Version difference data:
>>>>>
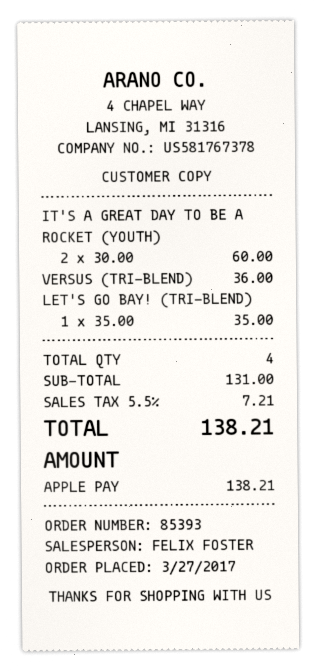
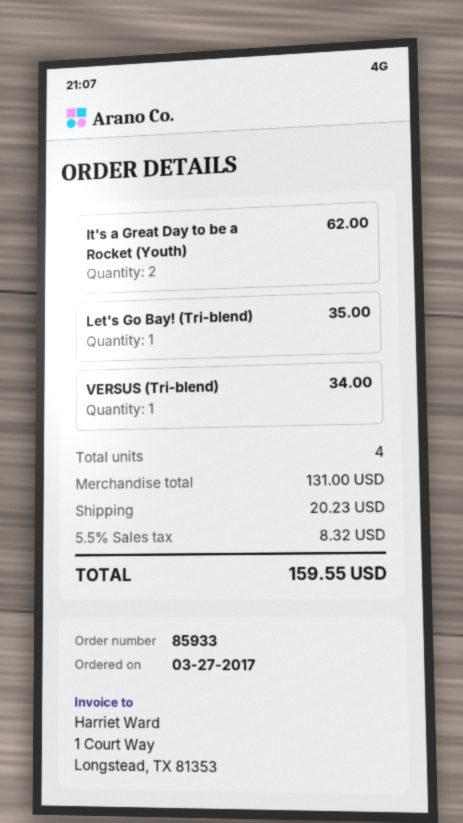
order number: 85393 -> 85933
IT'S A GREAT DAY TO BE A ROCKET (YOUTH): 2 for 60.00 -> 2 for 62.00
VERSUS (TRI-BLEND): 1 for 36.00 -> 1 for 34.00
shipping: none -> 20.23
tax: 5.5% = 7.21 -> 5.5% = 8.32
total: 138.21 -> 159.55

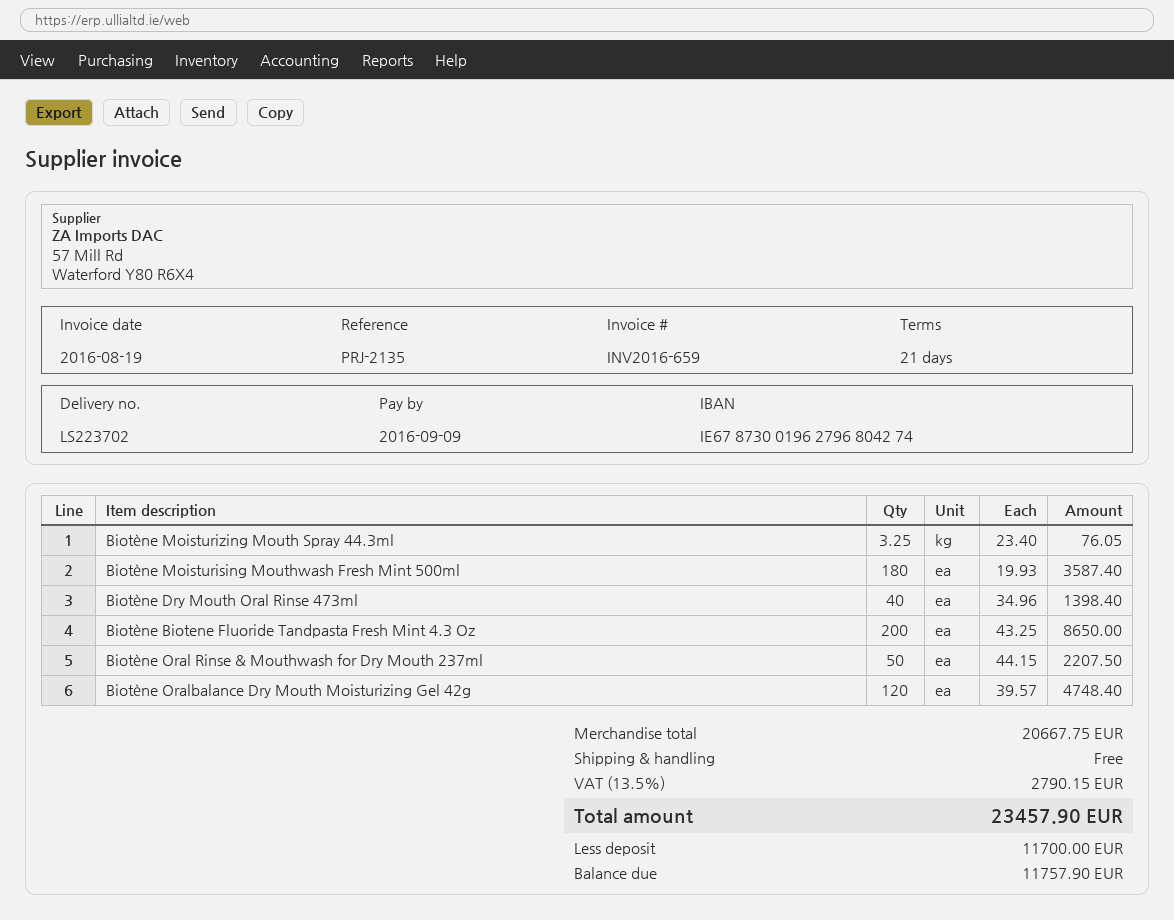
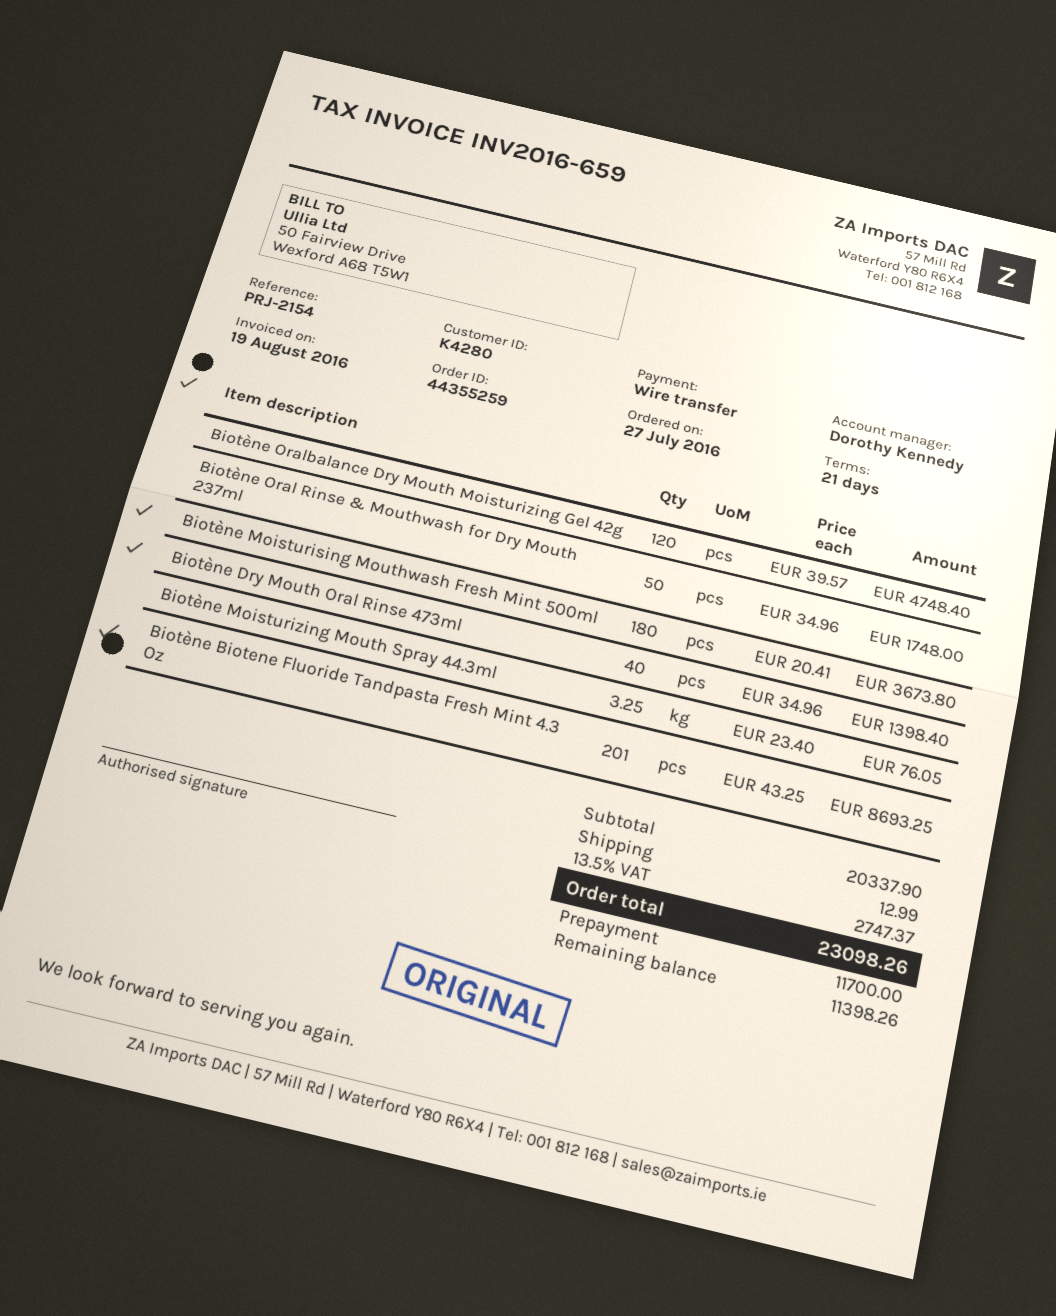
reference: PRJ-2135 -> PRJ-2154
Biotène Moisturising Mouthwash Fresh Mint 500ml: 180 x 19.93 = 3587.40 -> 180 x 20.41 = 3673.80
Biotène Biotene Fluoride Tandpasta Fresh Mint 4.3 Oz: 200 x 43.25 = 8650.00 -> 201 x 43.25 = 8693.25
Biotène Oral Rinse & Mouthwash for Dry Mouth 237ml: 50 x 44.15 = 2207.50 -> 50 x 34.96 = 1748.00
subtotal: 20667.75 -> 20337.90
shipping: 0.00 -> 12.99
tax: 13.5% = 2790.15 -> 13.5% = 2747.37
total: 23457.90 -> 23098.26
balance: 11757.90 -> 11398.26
<<<<<
Supply only the count of lines above holding "Fresh".

• _TASK SOLUTION_
2